I survived. Every appointment is making things worse and worse for me. I keep trying to hold tough, but this process is making me fall apart into pieces. I had to go over all my trauma AGAIN today, with plenty of questions, too. It was awful. Somehow after spending a lot of time on my childhood, we got into some of my hospital and doctor trauma. The six weeks in three different hospitals when my beautiful daughter almost died and my beloved mother-in-law did die. I didn't sleep for more than a couple hours total those weeks, and this was right after she was born. I was convinced, if I went to sleep, my daughter would die. God, I think this needs to go in my Trauma Diary. It's all very, very raw and painful tonight... like I didn't have enough stuff swirling around in my head already.

I dunno. I'll probably keep going to see her. I'm not sure. She does have lots of experience with trauma and PTSD, and there was talk about EMDR and something else, too, but by that point, I was pretty dissociated. It was pathetic, too... I like focused on the baseboards like 2 yards away from where she was sitting... couldn't look up, couldn't make eye contact, nothing. But I was candid about all the abuse, the rape, my crumbling marriage, the stress of doctors appointments and such for my daughter, and some of the trauma at Lake Forest Hospital and Children's Memorial Hospital for my daughter and the hospital in Ohio when my husband's Mom was dying, too. That went on too long, and I'm really struggling tonight. I know I'm not making much sense.

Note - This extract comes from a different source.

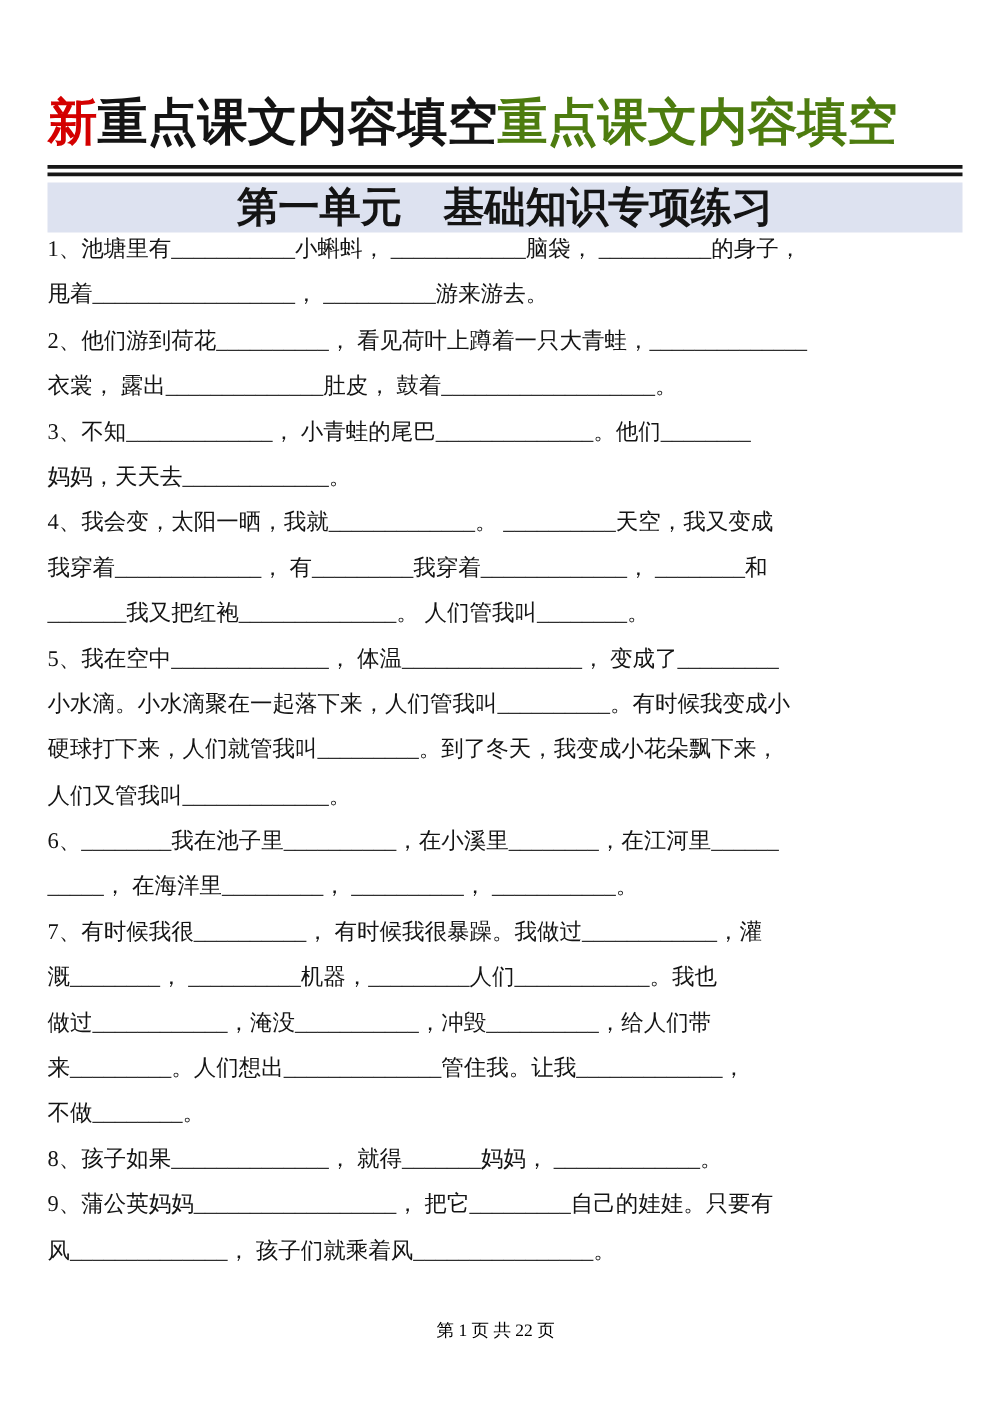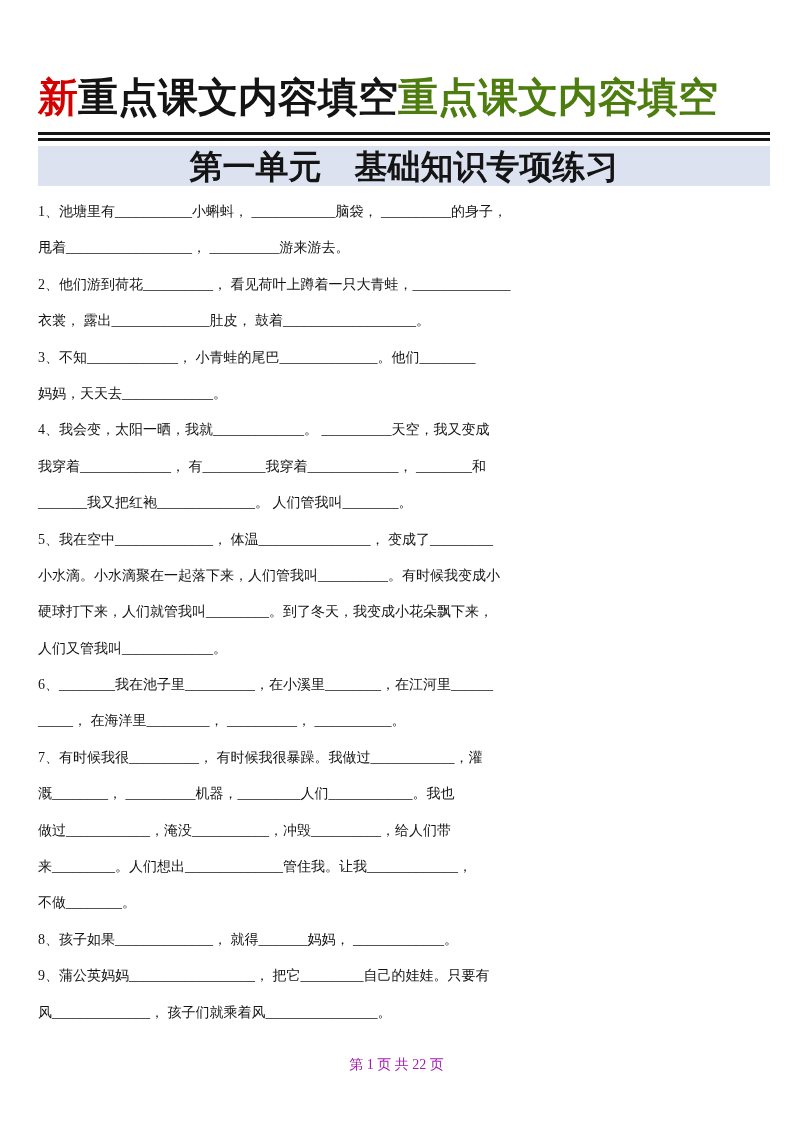"1、池塘里有___________小蝌蚪， ____________脑袋，" .exercise-body { font-size: 14px -> 18px; top: 194px -> 181px }
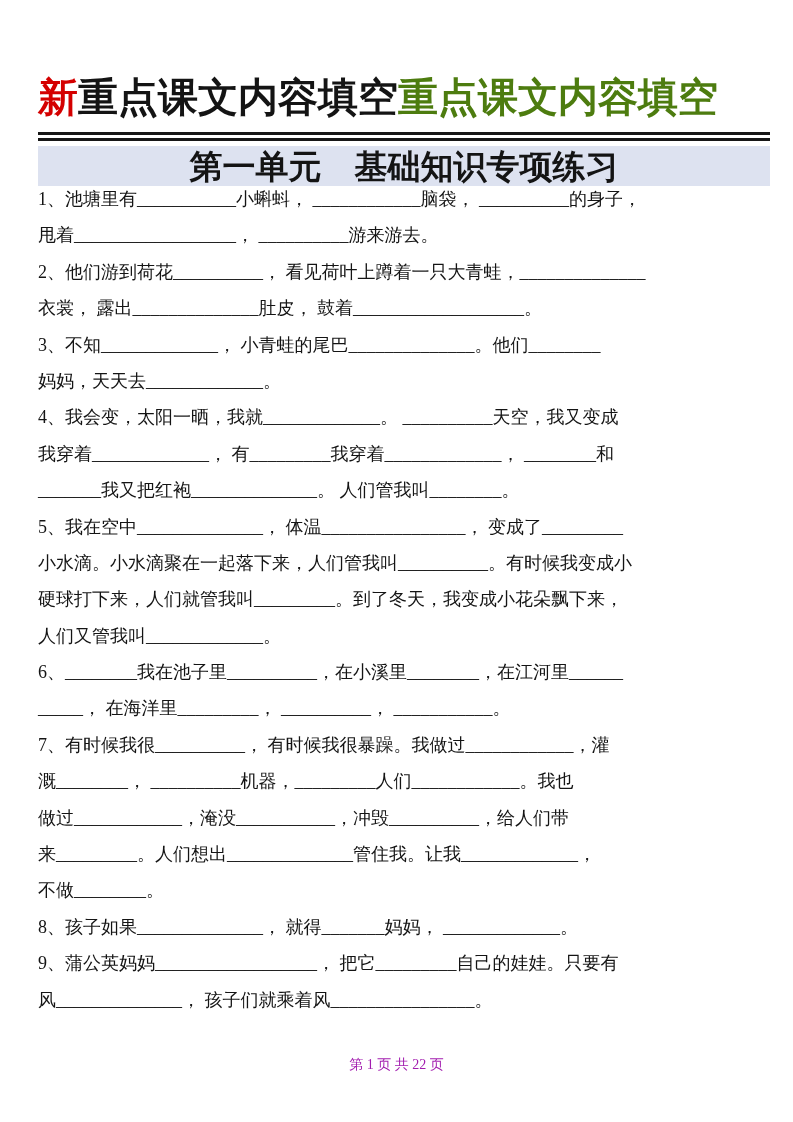"第 1 页 共 22" .page-footer { color: #a21caf -> #000000 }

Thinking of you LCB, I made my husband drive to Culver's and I FINALLY (after weeks of talking about this) got my chocolate ice cream with crushed up peanut butter cups. I ate a couple bites then felt like I was gonna throw up. But hey, at least I finally got it. I guess I'm really not good at taking my own advice. I went for a walk when I got home, but spent most of the time sitting by the pond, listening to music, trying to get my head back together. Then I did walk for awhile. Came home with a screaming headache. Realized all I had eaten all day was that little bit of ice cream, so I managed some dinner.

Vaguely, in the background, I hear a whisper, "determined," but it's like hard to hear over the crying.

Anyways... to totally switch from my selfish, selfish self... I hope you and your husband have a really, really good session tomorrow. Best of luck! Maybe you guys should go for ice cream together or something fun like that, too. I'm so proud of you for trying so hard with your husband this week. This is all good stuff happening for you, and I'm very happy for you!!! Best of luck tomorrow night!!!

D
 
Hey there,

Feeling a bit better about everything today. Last night was horrible. (Felt just like Flynn Ryder in the Disney movie Tangled... like I was hit on the head a few dozen times with a cast iron frying pan, LOL!) But I managed, I always do.

But, well... I guess I've decided to keep seeing this woman, Therapist #2. She's a tiny red-headed woman, maybe late 50's? She reminded a little of my beloved mother-in-law, who was this tiny, red-headed Irish woman with an outrageous since of humor and a heart of pure gold. So, like, at least I didn't feel the urge to punch Therapist #2. It wouldn't have been a fair fight, anyways, I'm like 5'9". LOL! (*Joking, all joking*)

So... appointments on Mondays with Therapist #2. I think I'm gonna ignore the candy man like the plague (still haven't taken any pills) and EMDR or whatever sometime in the future... we'll hash out the scheduling tomorrow, I think.

As for the most important aspect of all this... I had an amazing homemade chocolate brownie (okay, a tiny square, but still) with ice cold milk for dessert tonight. Ummm... chocolate. I love chocolate. I could marry chocolate. LOL!